Au carrefour, un grand panneau indique les noms d'hôtels bardés d'étoiles : le Palm Beach, l'Espadon, Savana, Fram, les Bougainvilliers, les Flamboyants, Club Aldiana, les Villas Neptune, Golf, Emeraude, Safari, Cristallines... On compte à Saly pas moins de 16 hôtels de 2 à 5 étoiles, 30 résidences et 100 milliards d’investissement pour 3 000 emplois créés.
 
Toutes les grandes chaînes d'hôtels  et tours operators y ont un établissement. Des résidences se sont également construites en nombre. Beaucoup d'Européens ou de Dakarois viennent régulièrement séjourner dans les résidences hôtelières qu'ils ont achetées. Parmi eux, beaucoup de Français, de Belges, d’Allemands, de Japonais. Même les colombiens commencent à être fréquents dans la localité.
 
Installés depuis le début des années 80, les grands groupes hôteliers sont la locomotive de cette station balnéaire tournée vers le tourisme. Des séminaires, mariages, symposiums, conférences, bref toutes sortes de manifestations, y sont organisés.
 
La journée, Saly donne l’impression d’une ville européenne. Résidents et touristes errent paisiblement le long des avenues ombragées.
Sur la plage, des femmes marchandent des paréos et chapeaux de paille, sous l’œil amusé de leurs hommes au ventre rougissant ou bedonnant ou de gigolos racoleurs. Les blancs sont les rois. Les noirs leurs serviteurs. Des noirs qui sont souvent barmen, serveurs, gardiens, taximen, guides touristiques…, s’ils ne sont pas des gigolos.
 
Capitale du bronzage et du farniente
 
Avec son interminable plage de sable fin, Saly offre l'avantage d'une baignade sûre. Il est, en effet, le paradis du bronzage et du farniente. L'ambiance est assurée. Et trouver un coin de plage tranquille est chose aisée grâce à l'étendue de la zone côtière.
Le hic est que, comme un aimant, Saly attire des centaines de jeunes en quête de travail... ou d'un beau mariage avec un(e) «toubab(e)» de passage. S’ils ne monnayent pas leurs corps.
À la terrasse des cafés de Saly, les prostituées chassent le blanc solitaire. Leur activité est légale, même si le code pénal sénégalais les oblige à avoir un carnet sanitaire et à éviter de racoler sur la voie publique.
 
Les complaintes des populations autochtones
 
Cette situation préoccupe beaucoup les populations autochtones.
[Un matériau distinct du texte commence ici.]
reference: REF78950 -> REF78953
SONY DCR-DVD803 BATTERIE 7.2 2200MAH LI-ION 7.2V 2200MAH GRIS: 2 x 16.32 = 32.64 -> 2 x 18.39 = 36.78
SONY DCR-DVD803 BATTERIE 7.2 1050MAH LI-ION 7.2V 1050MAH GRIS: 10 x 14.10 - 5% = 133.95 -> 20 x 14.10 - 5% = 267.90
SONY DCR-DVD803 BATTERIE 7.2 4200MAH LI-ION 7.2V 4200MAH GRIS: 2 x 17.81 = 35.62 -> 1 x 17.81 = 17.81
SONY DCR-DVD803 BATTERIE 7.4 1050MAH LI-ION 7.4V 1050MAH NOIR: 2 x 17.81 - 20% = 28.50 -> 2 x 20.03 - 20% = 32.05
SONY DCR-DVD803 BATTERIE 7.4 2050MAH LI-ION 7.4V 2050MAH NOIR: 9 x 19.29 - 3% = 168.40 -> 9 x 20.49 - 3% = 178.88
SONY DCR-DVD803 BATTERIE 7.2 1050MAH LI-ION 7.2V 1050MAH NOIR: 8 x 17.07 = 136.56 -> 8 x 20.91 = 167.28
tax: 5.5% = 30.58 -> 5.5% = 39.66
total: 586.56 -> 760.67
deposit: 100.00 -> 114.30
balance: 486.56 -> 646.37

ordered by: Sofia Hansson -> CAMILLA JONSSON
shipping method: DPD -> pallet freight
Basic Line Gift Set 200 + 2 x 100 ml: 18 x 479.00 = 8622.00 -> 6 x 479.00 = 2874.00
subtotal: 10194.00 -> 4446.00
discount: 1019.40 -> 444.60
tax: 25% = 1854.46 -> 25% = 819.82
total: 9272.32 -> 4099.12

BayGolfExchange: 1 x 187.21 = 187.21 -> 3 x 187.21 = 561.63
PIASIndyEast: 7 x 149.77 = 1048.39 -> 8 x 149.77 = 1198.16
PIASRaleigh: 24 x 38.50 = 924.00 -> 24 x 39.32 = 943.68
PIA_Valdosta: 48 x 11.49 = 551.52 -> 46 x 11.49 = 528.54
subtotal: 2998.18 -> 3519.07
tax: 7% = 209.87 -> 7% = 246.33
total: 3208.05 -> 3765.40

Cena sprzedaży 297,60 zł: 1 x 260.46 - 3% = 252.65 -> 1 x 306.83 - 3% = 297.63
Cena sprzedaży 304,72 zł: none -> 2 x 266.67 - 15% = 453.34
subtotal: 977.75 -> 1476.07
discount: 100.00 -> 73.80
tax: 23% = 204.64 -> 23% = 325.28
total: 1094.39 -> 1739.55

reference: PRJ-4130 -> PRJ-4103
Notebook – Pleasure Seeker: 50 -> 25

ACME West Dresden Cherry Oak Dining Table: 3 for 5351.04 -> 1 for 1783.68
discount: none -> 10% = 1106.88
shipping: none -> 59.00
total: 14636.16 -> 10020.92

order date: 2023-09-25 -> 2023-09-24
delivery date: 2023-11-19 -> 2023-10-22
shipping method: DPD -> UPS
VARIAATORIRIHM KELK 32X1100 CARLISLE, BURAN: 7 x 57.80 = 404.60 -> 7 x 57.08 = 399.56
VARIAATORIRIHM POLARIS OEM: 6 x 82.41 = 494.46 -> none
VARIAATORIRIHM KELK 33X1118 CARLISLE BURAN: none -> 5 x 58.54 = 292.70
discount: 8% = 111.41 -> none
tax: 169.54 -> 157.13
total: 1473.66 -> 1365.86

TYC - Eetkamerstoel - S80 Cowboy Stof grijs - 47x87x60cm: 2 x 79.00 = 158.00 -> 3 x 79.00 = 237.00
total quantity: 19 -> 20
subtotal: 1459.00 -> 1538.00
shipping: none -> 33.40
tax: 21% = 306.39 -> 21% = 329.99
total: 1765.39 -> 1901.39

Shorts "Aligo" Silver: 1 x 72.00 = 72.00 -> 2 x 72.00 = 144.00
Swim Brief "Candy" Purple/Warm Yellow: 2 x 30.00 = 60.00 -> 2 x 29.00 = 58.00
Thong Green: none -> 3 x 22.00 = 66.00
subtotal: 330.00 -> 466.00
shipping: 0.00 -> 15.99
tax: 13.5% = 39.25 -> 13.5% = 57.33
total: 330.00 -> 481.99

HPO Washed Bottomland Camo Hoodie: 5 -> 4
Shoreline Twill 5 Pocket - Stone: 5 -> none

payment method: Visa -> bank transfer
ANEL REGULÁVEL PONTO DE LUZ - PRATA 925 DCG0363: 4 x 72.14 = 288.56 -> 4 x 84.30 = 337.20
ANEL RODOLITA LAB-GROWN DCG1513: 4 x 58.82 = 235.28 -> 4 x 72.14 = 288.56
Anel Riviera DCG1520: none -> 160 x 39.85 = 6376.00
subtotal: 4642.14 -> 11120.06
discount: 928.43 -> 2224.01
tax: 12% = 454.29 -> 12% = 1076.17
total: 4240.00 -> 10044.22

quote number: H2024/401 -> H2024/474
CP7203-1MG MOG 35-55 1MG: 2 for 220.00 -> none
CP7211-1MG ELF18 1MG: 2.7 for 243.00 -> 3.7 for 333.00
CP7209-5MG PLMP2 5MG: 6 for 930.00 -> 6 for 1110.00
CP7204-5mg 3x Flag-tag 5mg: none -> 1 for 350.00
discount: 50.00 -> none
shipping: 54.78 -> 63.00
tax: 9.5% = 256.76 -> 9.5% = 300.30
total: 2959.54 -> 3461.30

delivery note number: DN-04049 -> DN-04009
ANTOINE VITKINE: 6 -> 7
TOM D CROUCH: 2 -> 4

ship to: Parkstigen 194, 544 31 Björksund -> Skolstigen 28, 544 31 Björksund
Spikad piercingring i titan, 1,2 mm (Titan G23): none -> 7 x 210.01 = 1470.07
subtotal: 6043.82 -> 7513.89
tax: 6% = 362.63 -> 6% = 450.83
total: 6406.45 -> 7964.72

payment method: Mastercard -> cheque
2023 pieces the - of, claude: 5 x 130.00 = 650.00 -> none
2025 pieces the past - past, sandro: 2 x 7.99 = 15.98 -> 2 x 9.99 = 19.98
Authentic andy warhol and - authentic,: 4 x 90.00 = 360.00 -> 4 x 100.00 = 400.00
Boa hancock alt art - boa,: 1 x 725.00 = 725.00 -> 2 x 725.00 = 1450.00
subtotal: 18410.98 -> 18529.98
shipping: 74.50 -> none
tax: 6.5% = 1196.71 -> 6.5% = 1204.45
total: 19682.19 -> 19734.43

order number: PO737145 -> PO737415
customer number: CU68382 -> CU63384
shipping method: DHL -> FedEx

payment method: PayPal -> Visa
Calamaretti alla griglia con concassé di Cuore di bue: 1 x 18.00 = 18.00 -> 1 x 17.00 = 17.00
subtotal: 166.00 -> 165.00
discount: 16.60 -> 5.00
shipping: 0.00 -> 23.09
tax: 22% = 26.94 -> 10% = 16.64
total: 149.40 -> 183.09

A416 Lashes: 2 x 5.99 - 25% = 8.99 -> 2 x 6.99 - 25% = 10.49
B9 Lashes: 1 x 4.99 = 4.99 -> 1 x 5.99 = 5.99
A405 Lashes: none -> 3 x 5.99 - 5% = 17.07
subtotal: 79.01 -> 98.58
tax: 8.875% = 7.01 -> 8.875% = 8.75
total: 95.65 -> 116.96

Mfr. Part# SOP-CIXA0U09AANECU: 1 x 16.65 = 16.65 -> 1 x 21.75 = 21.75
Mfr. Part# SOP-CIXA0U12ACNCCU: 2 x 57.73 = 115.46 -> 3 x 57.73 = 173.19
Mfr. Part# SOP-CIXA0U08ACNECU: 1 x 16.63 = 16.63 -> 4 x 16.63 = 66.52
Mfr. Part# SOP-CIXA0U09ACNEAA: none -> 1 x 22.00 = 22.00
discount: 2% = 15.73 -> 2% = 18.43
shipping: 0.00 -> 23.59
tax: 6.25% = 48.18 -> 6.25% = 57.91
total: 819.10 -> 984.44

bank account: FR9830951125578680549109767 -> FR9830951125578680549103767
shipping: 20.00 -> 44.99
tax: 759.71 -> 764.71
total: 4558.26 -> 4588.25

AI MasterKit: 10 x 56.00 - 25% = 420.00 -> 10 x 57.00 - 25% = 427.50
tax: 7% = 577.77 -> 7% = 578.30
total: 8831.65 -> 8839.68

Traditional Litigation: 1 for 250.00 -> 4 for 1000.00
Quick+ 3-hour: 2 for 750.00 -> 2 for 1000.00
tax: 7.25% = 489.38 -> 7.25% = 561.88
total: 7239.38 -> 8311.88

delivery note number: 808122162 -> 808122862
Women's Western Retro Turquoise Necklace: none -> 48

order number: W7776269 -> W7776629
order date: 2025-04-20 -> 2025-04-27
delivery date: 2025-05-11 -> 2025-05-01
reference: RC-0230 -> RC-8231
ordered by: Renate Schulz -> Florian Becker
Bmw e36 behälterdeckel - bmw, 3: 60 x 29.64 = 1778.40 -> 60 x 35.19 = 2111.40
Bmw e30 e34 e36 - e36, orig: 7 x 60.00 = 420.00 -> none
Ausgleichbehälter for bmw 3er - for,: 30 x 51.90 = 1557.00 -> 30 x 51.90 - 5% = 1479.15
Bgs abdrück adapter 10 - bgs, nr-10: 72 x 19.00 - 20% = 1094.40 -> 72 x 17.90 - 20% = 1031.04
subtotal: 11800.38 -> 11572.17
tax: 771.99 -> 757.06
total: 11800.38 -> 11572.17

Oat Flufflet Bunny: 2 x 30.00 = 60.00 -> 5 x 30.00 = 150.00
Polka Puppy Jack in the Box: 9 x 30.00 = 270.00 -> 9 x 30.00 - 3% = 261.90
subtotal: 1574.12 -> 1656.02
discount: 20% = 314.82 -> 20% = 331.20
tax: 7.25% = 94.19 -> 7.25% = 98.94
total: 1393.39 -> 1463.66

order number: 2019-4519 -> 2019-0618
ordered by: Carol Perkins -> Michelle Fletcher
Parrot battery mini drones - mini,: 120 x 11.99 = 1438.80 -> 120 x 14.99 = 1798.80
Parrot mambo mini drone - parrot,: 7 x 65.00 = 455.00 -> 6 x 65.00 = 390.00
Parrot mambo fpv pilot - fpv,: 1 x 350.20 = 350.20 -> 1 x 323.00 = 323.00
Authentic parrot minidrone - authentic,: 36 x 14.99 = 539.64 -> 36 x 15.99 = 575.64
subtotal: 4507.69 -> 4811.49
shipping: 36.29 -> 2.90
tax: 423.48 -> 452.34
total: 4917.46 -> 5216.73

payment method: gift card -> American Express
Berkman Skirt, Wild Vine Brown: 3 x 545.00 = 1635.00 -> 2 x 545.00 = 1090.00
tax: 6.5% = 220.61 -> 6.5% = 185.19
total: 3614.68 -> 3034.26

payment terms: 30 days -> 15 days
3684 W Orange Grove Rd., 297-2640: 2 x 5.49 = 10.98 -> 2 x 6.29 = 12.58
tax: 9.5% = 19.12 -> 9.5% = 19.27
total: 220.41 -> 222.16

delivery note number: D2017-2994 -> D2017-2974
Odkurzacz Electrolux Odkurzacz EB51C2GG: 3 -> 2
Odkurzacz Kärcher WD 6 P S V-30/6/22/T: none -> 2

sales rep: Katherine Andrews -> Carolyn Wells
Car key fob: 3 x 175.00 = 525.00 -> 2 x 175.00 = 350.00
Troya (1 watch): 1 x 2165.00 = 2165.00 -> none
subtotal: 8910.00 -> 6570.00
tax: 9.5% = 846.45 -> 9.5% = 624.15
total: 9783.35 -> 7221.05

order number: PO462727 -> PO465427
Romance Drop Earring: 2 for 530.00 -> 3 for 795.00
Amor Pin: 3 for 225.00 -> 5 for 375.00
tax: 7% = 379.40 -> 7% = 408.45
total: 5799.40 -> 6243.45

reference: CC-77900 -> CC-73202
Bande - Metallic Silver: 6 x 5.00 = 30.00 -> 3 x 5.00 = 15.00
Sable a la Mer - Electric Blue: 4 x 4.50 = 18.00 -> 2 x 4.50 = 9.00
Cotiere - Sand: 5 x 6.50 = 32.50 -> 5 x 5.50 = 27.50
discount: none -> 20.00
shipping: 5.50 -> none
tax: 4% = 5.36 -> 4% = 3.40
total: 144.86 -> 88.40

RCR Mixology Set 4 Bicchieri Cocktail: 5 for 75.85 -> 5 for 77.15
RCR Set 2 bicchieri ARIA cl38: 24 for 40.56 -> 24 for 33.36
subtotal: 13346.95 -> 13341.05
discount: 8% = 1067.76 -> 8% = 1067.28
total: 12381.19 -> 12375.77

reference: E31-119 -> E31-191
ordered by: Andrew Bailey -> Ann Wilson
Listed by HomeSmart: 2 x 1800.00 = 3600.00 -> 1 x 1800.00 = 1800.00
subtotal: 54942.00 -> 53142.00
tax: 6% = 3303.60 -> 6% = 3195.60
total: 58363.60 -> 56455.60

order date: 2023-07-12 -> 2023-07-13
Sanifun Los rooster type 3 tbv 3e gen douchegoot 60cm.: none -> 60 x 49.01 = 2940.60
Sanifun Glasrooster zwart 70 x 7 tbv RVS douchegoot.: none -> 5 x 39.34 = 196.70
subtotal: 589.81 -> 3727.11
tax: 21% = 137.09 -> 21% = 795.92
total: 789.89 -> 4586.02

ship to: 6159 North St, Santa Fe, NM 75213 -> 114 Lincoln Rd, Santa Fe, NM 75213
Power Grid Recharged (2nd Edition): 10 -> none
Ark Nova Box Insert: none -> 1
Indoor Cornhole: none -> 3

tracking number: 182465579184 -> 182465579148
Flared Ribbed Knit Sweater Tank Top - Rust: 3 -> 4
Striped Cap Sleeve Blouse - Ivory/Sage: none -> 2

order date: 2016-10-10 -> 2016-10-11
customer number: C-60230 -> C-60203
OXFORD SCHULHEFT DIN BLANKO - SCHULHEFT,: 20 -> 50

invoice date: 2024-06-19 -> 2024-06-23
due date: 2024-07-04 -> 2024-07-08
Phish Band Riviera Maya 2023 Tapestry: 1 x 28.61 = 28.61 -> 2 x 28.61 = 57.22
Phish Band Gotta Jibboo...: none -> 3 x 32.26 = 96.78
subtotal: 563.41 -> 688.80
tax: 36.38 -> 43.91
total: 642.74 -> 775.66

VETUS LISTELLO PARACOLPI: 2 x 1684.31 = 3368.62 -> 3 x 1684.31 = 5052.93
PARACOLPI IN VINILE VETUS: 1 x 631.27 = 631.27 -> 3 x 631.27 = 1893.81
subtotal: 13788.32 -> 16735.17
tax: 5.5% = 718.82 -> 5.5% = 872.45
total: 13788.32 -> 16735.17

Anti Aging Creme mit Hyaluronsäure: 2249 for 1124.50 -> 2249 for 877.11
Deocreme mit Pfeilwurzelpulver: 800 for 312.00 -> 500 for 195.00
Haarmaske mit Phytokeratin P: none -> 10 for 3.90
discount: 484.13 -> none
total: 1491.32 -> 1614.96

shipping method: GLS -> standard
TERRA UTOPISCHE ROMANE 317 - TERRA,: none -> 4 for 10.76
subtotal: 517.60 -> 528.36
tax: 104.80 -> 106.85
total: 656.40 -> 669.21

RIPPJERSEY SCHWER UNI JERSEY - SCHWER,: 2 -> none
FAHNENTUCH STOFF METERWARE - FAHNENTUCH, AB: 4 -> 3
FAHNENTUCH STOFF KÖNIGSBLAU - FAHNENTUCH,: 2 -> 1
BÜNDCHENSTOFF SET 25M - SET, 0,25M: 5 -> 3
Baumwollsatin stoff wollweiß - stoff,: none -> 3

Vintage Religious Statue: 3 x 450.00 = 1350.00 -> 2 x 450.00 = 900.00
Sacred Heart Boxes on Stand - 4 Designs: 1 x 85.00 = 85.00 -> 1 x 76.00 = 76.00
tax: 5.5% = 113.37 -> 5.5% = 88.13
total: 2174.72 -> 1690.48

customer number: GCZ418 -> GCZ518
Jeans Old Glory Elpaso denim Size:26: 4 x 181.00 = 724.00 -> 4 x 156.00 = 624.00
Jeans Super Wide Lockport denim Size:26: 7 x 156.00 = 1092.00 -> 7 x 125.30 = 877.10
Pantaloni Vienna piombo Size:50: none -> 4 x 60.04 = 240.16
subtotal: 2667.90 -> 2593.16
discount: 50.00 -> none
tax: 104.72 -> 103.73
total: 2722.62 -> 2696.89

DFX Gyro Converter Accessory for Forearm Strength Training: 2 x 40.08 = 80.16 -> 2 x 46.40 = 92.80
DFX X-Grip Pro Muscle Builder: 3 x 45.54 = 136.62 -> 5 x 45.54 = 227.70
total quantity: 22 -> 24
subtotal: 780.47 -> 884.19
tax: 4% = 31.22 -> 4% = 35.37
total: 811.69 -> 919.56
La station étant, en effet, installée à côté des villages traditionnels de Saly Tapée, Saly Coulang et Saly Niakh-Niakhal sur les flancs desquels sont issus d’autres quartiers (Saly Peulh, Saly Mbambara, Saly Joseph, Saly Vélingara, Saly Station, Saly Darou, Saly Carrefour, Saly Extension…).
 
«Personne n’est épargné. Pas même nos propres enfants. On voit tout le temps des mineures s’adonner à la prostitution», témoigne un employé d’hôtel, la cinquantaine, que nous avons croisé au restaurant-bar, le Rdc. «Nous faisons tout pour assurer à nos enfants une bonne éducation. Mais le milieu est loin d’être favorable à une bonne éducation. Les tentations sont grandes. Même les hommes se laissent piéger des fois, a fortiori les femmes, surtout les mineures», ajoute notre interlocuteur qui habite au village de Saly Tapée. La raison est que les tentations sont grandes. Les jeunes côtoient le luxe, voient des gens affluer de partout pour chercher des revenus, quitte à écarter les cuisses, alors qu'ils végètent dans une misère insoutenable. Ils sont désargentés, manquent de travail et leurs parents peinent à leur assurer les trois repas quotidien. C'est pourquoi, lorsqu'une opportunité se présente, ils s'y engouffrent, tête baissée. Les marches organisées par les populations locales pour dénoncer la prostitution et la pédophilie à Saly, n’y font rien.
 
Saly continue son bonhomme de chemin, avec son luxe, ses touristes, son mirage, ses tares.